The agency officially announced the compensation plan in a release Monday afternoon, with statements of support from Gov. Greg Abbott, Lt. Gov. Dan Patrick and House Speaker Joe Straus. Texas Education Commissioner Mike Morath estimated last week that this decision will cost the state a total of $400 million.
Districts receive state funding in large part based on the number of students who attend school each day. Fewer students, displaced by the storm, or fewer instructional days due to facilities damage would otherwise mean an estimated $250 million in reduced funds for Harvey-affected districts.
With lower attendance, property-wealthy districts are calculated to owe more money to the state through a program unofficially called "Robin Hood," in which wealthier school districts pay to shore up poorer districts. The state agency's adjustment would waive that additional payment, meaning about $150 million less in state coffers.
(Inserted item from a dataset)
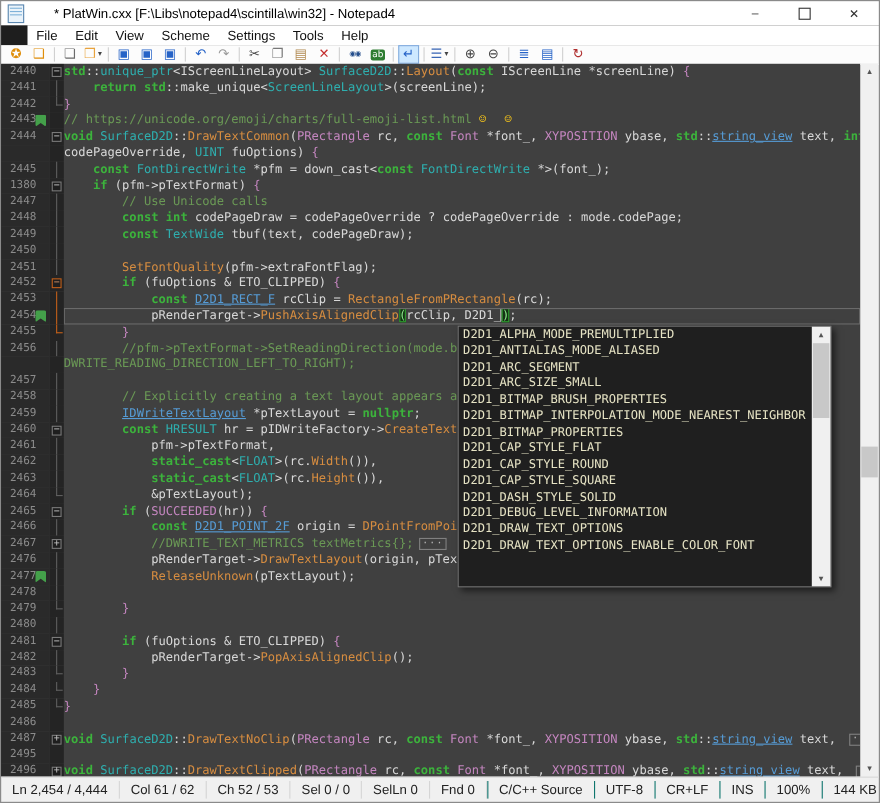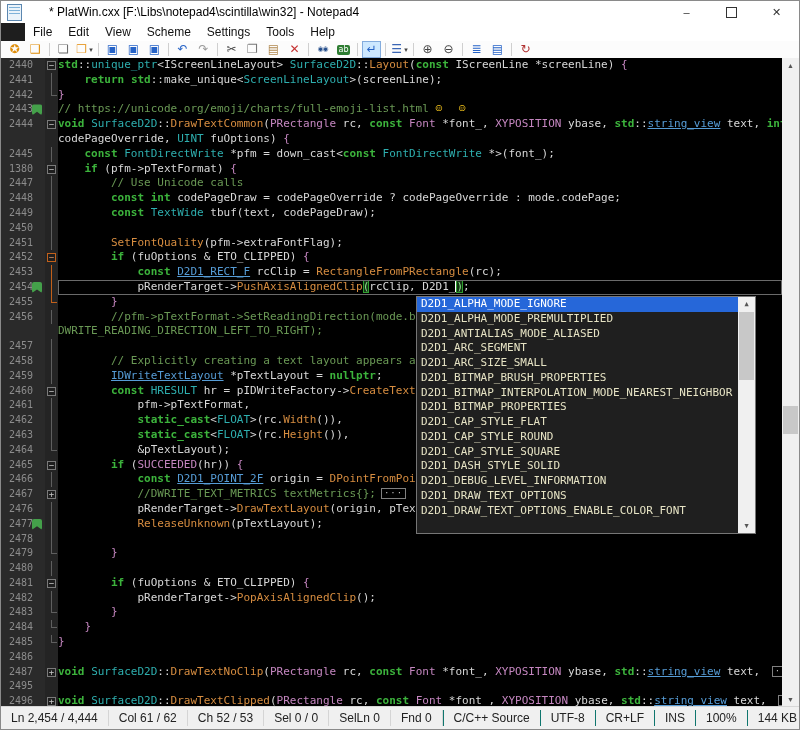"2440" #editor { background: #000000 -> #404040 }
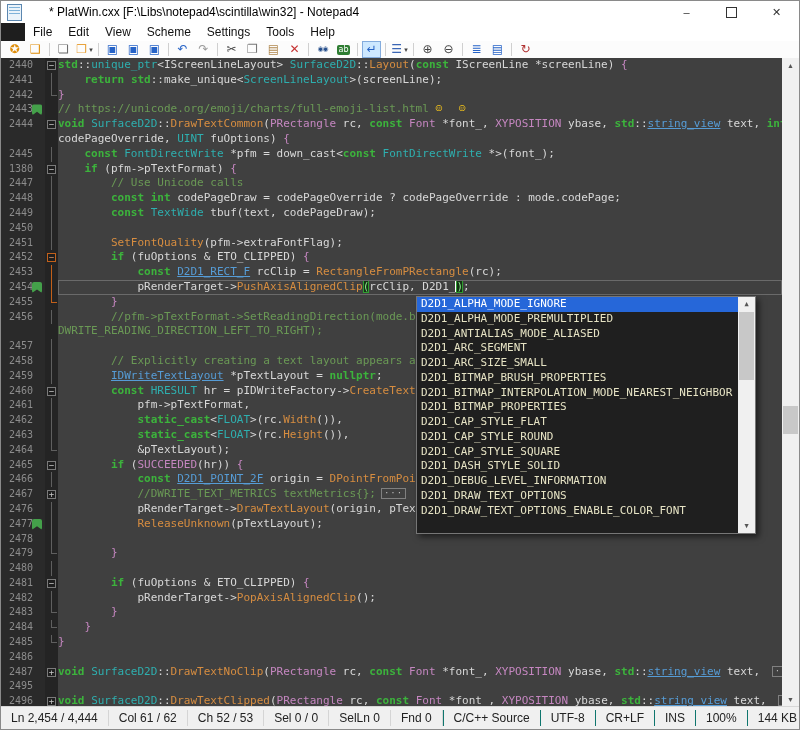"D2D1_ALPHA_MODE_IGNORE" div.acitem { html: <div>D2D1_ALPHA_MODE_IGNORE</div> -> none }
Morath told legislators last week that the agency could ask the state Legislature to make up the shortfall once it convenes in 2019.
“This one-time adjustment is meant to bring some certainty for the remainder of this school year as school leaders face a number of major financial decisions following this devastating storm," Morath said in the statement.
Morath is adjusting the reported attendance numbers for districts and charters that have had damage to at least one campus resulting in a loss of two or more weeks of class days, or that had to shut down instructional facilities for nine or 10 days right after the storm. Districts and charters must complete a worksheet detailing the damage to their facilities by Oct. 27 in order to be eligible.
Only those districts located in Abbott's 60-county state disaster declaration can apply. The agency put out a list of districts and charters that preliminarily seem to meet requirements, which is subject to change and verification.
The House Public Education Committee will meet Thursday at 10 a.m. in the Capitol to discuss Hurricane Harvey's effects on public schools.
On the Senate side, Patrick has been advocating for the Legislature to use the Rainy Day Fund, a state savings account made up primarily of oil and gas taxes, to pay for Harvey damages.
"We guarded the Rainy Day Fund this past session so that we would have the resources to handle this kind of disaster. We will need every dollar available to us moving forward," he said in a statement about the attendance adjustment Monday.